Search code examples
c#async-awaitparallel-processingtasktask-parallel-library

Parallelism with async method: Why do I need to do Task.Run() here and can I avoid it?


I am aiming to improve my understanding regarding Concurrency in C# and ran into a question with a small toy problem I have. Let's consider an async method async Task<int> CountAsync(int id) that counts something based on a given ID, but for doing so, it has to make a web request for example, thus being async. Now I would like to parallelize counting multiple different IDs. I asumed that that not awaiting each CountAsync call in a loop should do the job.

var countTasks = new List<Task<int>>();
for (int i = 1; i <= upUntil; i++)
{
    countTasks.Add(CountAsync(i));
}
await Task.WhenAll(countTasks);
var count = countTasks.Select(x => x.Result).Sum();

However, it shows that this is as fast, as simply calling and awaiting each Count inside the loop. To get the counting to be actually done in parallel, I have to make use of Task.Run() and write my code like this:

var countTasks = new List<Task<int>>();
for (int i = 1; i <= upUntil; i++)
{
    countTasks.Add(Task.Run(async () => await CountAsync(i)));
}
await Task.WhenAll(countTasks);
var count = countTasks.Select(x => x.Result).Sum();

Or use the alternative with AsParallel() to get some more control over the degree of parallelism.
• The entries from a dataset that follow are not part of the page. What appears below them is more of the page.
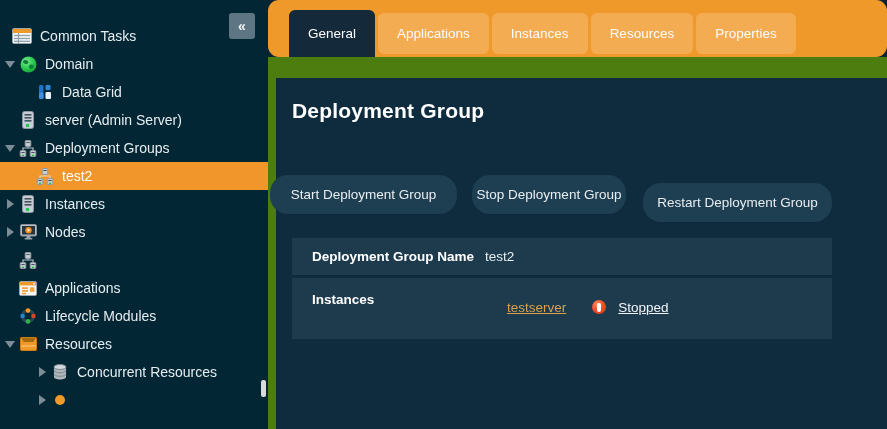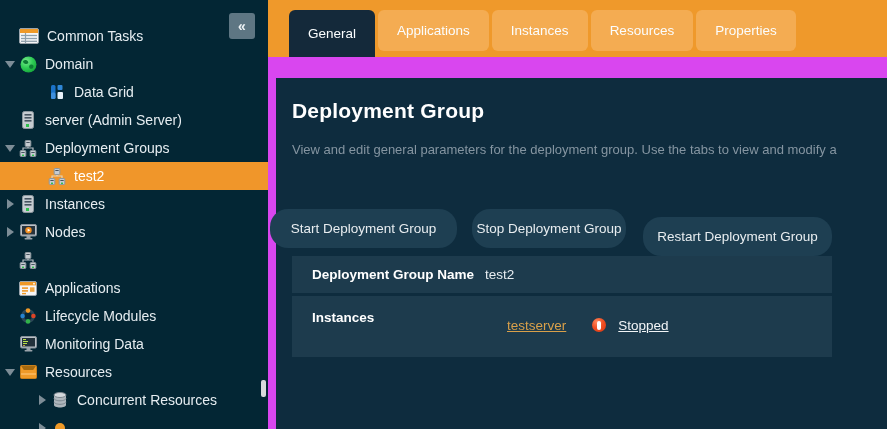--- a/index.html
+++ b/index.html
@@ -17,7 +17,7 @@
   .tree { position:absolute; top:22px; left:0; right:0; }
   .trow { height:28px; display:flex; align-items:center; padding-left:4px;
           color:#E6EDF1; font-size:14px; white-space:nowrap; cursor:pointer; }
-  .trow.ct { padding-left:18px; }
+  .trow.ct { padding-left:11px; }
   .trow.lv1 { padding-left:48px; }
   .trow.lv1a { padding-left:36px; }
   .trow.selected { background:#F0962A; color:#ffffff; }

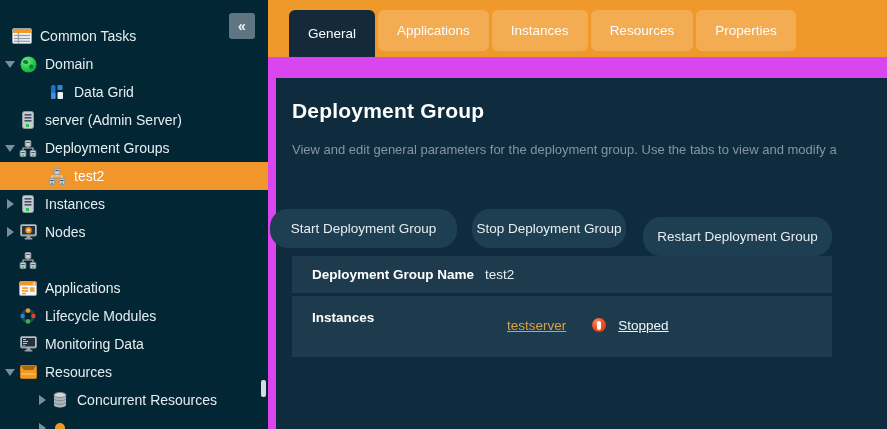--- a/index.html
+++ b/index.html
@@ -31,8 +31,8 @@
 
   
   .main { position:absolute; left:268px; top:0; width:619px; height:429px; }
-  .tabbar { height:57px; background:#EF992B; display:flex; align-items:flex-start;
-            padding:10px 0 0 21px; gap:3px; }
+  .tabbar { height:57px; background:#EF992B; display:flex; align-items:center;
+            padding:10px 0 0 21px; gap:3px;border-radius:11px; }
   .tab { height:41px; padding:0 19px; display:flex; align-items:center; justify-content:center;
          background:#F4AC52; color:#FBFDFE; font-size:13.5px; border-radius:6px; cursor:pointer; }
   .tab.active { height:47px; background:#14293A; border-radius:6px 6px 0 0; }

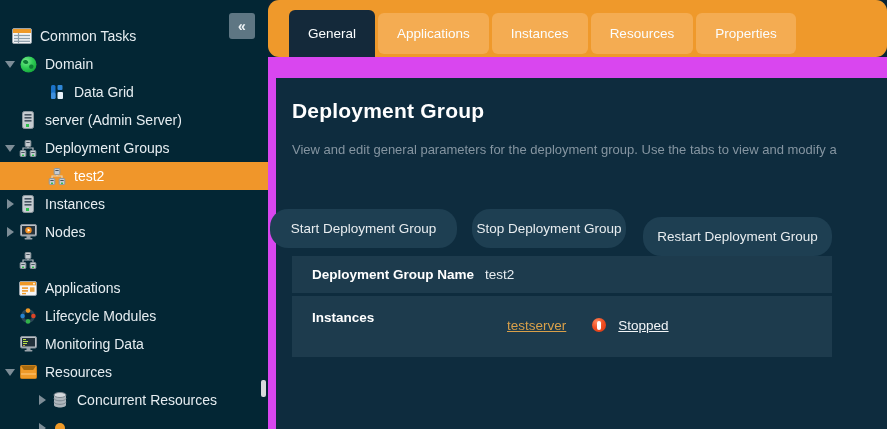--- a/index.html
+++ b/index.html
@@ -18,7 +18,7 @@
   .trow { height:28px; display:flex; align-items:center; padding-left:4px;
           color:#E6EDF1; font-size:14px; white-space:nowrap; cursor:pointer; }
   .trow.ct { padding-left:11px; }
-  .trow.lv1 { padding-left:48px; }
+  .trow.lv1 { padding-left:36px; }
   .trow.lv1a { padding-left:36px; }
   .trow.selected { background:#F0962A; color:#ffffff; }
   .arrow-slot { width:12px; margin-right:3px; display:flex; justify-content:center; flex:none; }

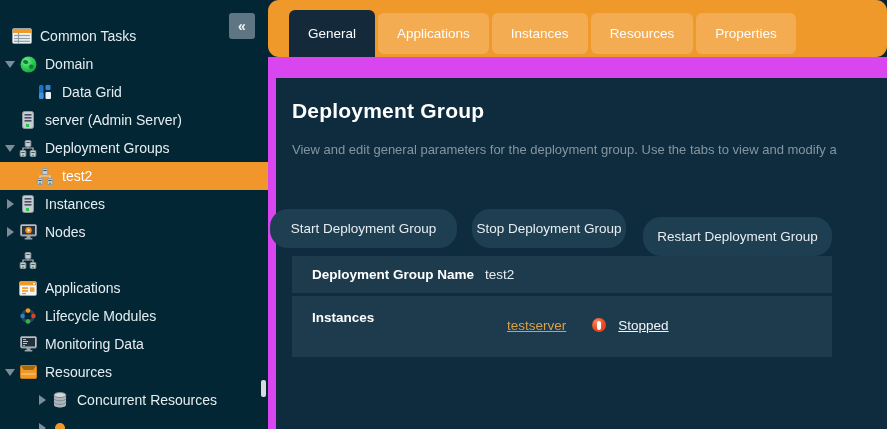--- a/index.html
+++ b/index.html
@@ -37,7 +37,7 @@
          background:#F4AC52; color:#FBFDFE; font-size:13.5px; border-radius:6px; cursor:pointer; }
   .tab.active { height:47px; background:#14293A; border-radius:6px 6px 0 0; }
 
-  .content { position:relative; height:372px; background:#d946ef; }
+  .content { position:relative; height:372px; background:#4d7c0f; }
   .panel { position:absolute; left:8px; top:21px; right:0; bottom:0; background:#0E2C3E;
            padding-top:20px; }
   .page-title { margin-left:16px; color:#ffffff; font-size:21px; font-weight:bold;

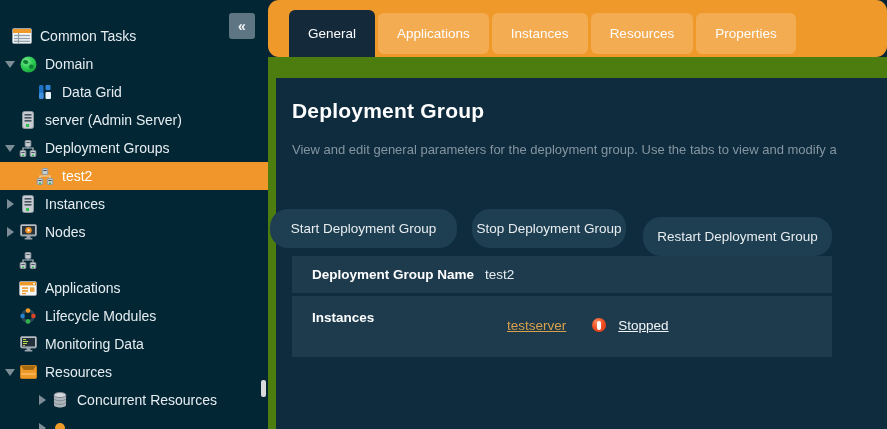--- a/index.html
+++ b/index.html
@@ -350,7 +350,6 @@
       <div class="panel">
 
         <div class="page-title">Deployment Group</div>
-        <div class="page-desc">View and edit general parameters for the deployment group. Use the tabs to view and modify a</div>
 
         <div class="btn-row">
           <button class="action-btn b1">Start Deployment Group</button>

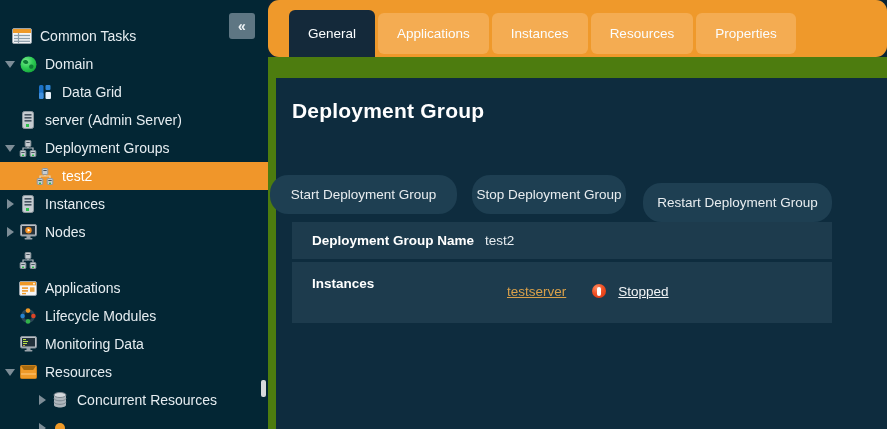--- a/index.html
+++ b/index.html
@@ -53,7 +53,7 @@
   .action-btn.b2 { width:154px; margin-right:17px; }
   .action-btn.b3 { width:189px;margin-top:8px; }
 
-  .detail-table { margin-left:16px; margin-top:0; width:540px; }
+  .detail-table { margin-left:16px; margin-top:16px; width:540px; }
   .drow { background:#1D3B4D; display:flex; }
   .drow + .drow { margin-top:3px; }
   .drow.r1 { height:37px; align-items:center; }

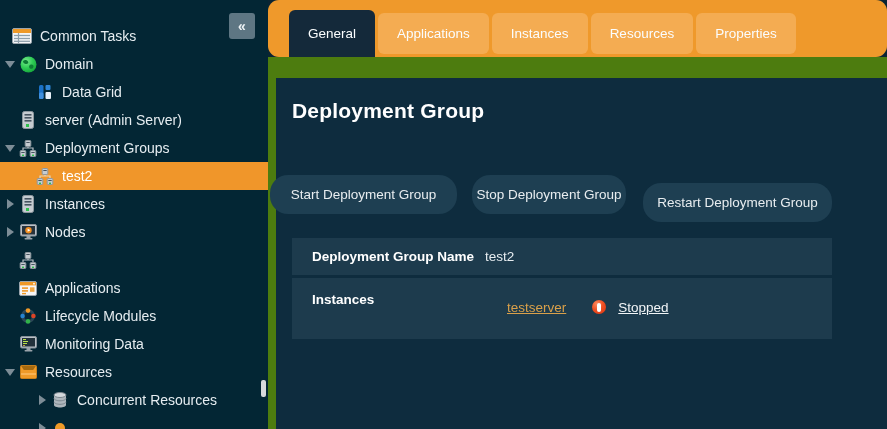--- a/index.html
+++ b/index.html
@@ -261,24 +261,6 @@
         <span>Lifecycle Modules</span>
       </div>
 
-      <div class="trow">
-        <span class="arrow-slot"></span>
-        <span class="ico">
-          <svg width="17" height="16" viewBox="0 0 17 16">
-              <rect x="0.5" y="0.5" width="16" height="11.5" rx="1.5" fill="#b9c1c7" stroke="#87919a"></rect>
-              <rect x="2" y="2" width="13" height="8.5" fill="#22313b"></rect>
-              <g fill="#b9e24a">
-                <rect x="3" y="3" width="3" height="1"></rect>
-                <rect x="3" y="5" width="5" height="1"></rect>
-                <rect x="3" y="7" width="4" height="1"></rect>
-              </g>
-              <rect x="3" y="9" width="2" height="0.8" fill="#f0c040"></rect>
-              <rect x="6.5" y="12" width="4" height="2" fill="#9aa3ab"></rect>
-              <rect x="4.5" y="14" width="8" height="1.5" rx="0.7" fill="#9aa3ab"></rect>
-            </svg>
-        </span>
-        <span>Monitoring Data</span>
-      </div>
 
       <div class="trow">
         <span class="arrow-slot">

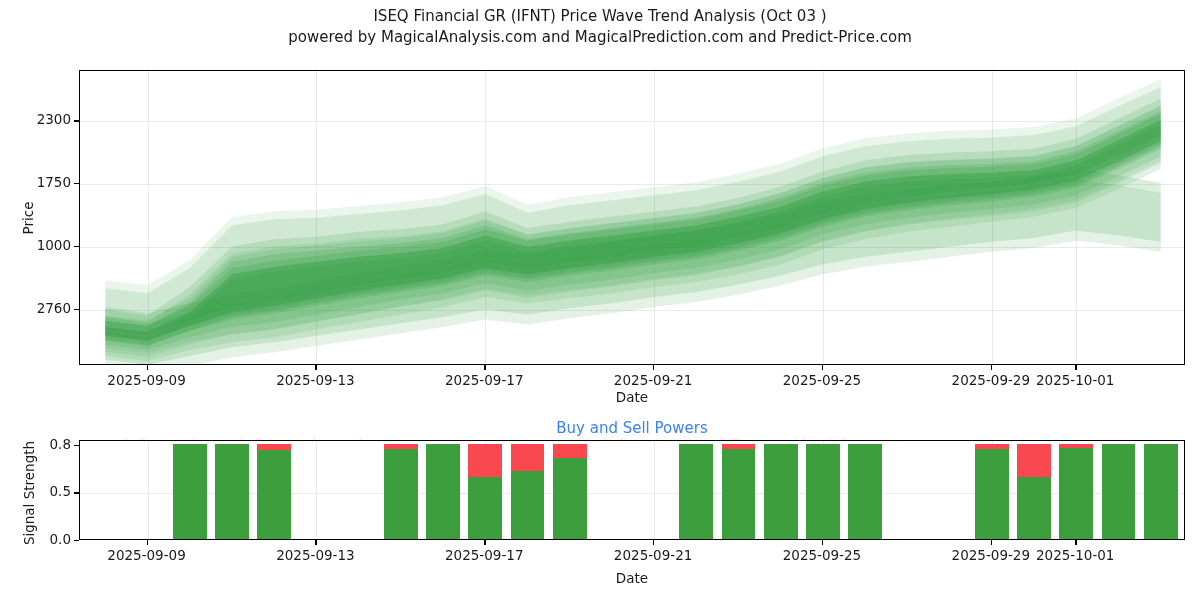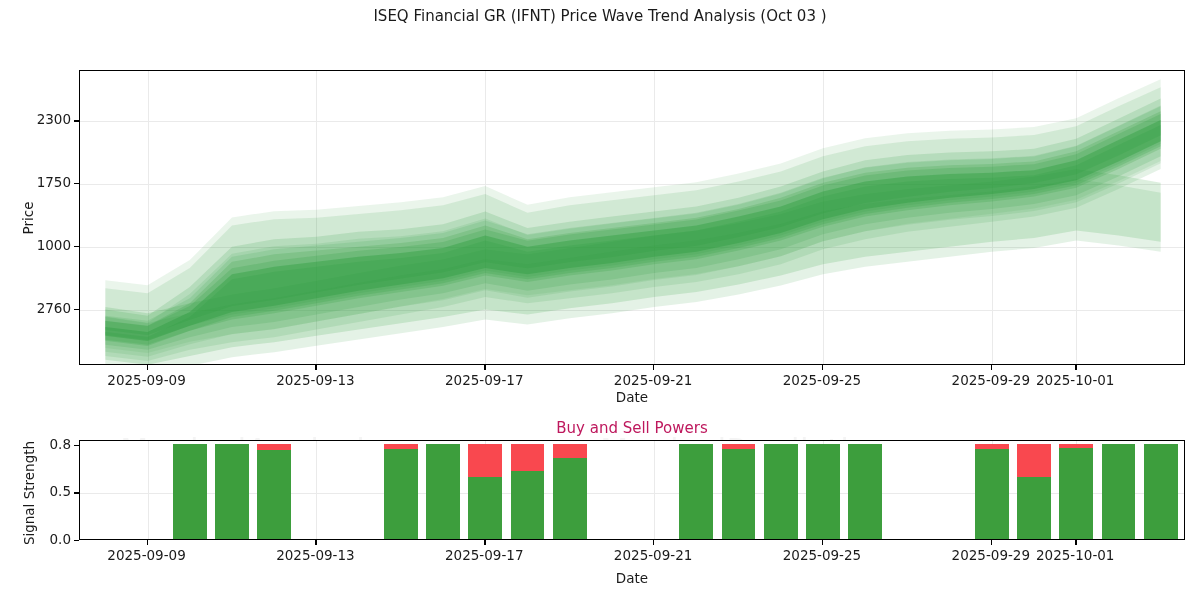--- a/index.html
+++ b/index.html
@@ -156,6 +156,7 @@
 
   <div class="title-block">
     <div class="title-main">ISEQ Financial GR (IFNT) Price Wave Trend Analysis (Oct 03 )</div>
+    <div class="title-sub">powered by MagicalAnalysis.com and MagicalPrediction.com and Predict-Price.com</div>
   </div>
 
   <div id="watermark-layer">

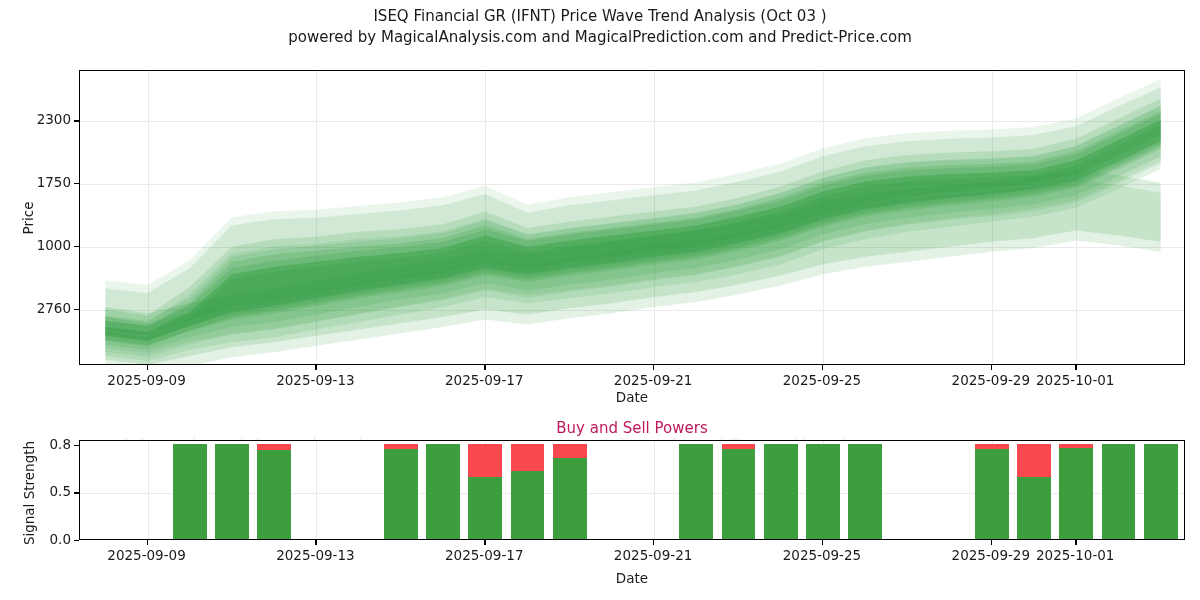--- a/index.html
+++ b/index.html
@@ -107,7 +107,7 @@
     position: absolute;
     text-align: center;
     font-size: 15px;
-    color: #be185d;
+    color: #3b82f6;
     white-space: nowrap;
   }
count = Enumerable.Range(1, upUntil)
    .AsParallel()
    .WithDegreeOfParallelism(16)
    .Select(CountAsync)
    .Sum(t => t.Result);

Reading "Concurrency in C#" by Stephen Cleary made me aware of parallelism and asynchronous methods being different and the fact that I am actually in a parallel processing scenario here. However, I would have assumed that not awaiting CountAsync in my first loop and simply collecting the Promises of the async method, would also lead to a speedup in executing, as it can be offloaded to a different thread.

I obviously lack understanding here and would like to figure out what happens behind the scenes in my first example. Also: are my other code examples the way to go when having a parallel operation with async methods? I do not like the use of .Result.

Edit: As requested I add the CountAsync that I use for my playground example. It counts the number of "A"s in a random "AB" string. Task.Delay is used to make it slow and async, much like the fiddle @Auditive posted. I am curious about the fiddle, because it seems to match what I originally thought would happen. One detail that might be important: I have implemented the calling code inside a GET Controller Method of a .NET 8 ASP.NET Core application.

private static async IAsyncEnumerable<string> GetObjectsSlowlyAsync(int id)
{
    var random = new Random(id);
    
    for (int i = 0; i < 1000000; i++)
    {
        if (random.Next(0, 10) == 1)
            yield return "A";
        else
            yield return "B";

        await Task.Delay(TimeSpan.FromMicroseconds(random.Next(400, 800)));
    }
}

public static async Task<int> CountAsync(int id)
{
    var count = 0;
    await foreach (var x in GetObjectsSlowlyAsync(id))
    {
        if (x == "A") count++;
    }
    return count;
}

The difference I experience with both ways of calling CountAsync is almost ten-fold: enter image description here enter image description here


Solution

  • await Task.Delay(TimeSpan.FromMicroseconds(random.Next(400, 800)));
    

    It seems that you have high expectations about the ability of .NET timers to be triggered in sub-millisecond timespans. In reality any timespan smaller than one millisecond is evaporated to zero:

    Task task = Task.Delay(TimeSpan.FromMicroseconds(999));
    Console.WriteLine(ReferenceEquals(task, Task.CompletedTask)); // True
    

    Online demo.

    The await in your code awaits a completed Task, so it's equivalent to this:

    await Task.CompletedTask;
    

    The result is that your GetObjectsSlowlyAsync is completely synchronous. It is neither slow nor async.

    Which makes obvious why you need the Task.Run to parallelize this code. Synchronous code is not parallelized by itself.


    As a side note, this PLINQ query is not doing what you expect it to do.

    count = Enumerable.Range(1, upUntil)
        .AsParallel()
        .WithDegreeOfParallelism(16)
        .Select(CountAsync)
        .Sum(t => t.Result);
    

    The PLINQ library is not async-friendly. In case the CountAsync was actually asynchronous, the Select operator would project all the inputs into incomplete tasks very fast. The WithDegreeOfParallelism policy would affect only the creation of the tasks, not the maximum number of tasks that are concurrently in-flight. Then the .Sum(t => t.Result) would block a bunch of ThreadPool threads, plus the current thread, waiting for the completion of these tasks, for no good reason. The Task.WaitAll method could do the same, blocking only the current thread.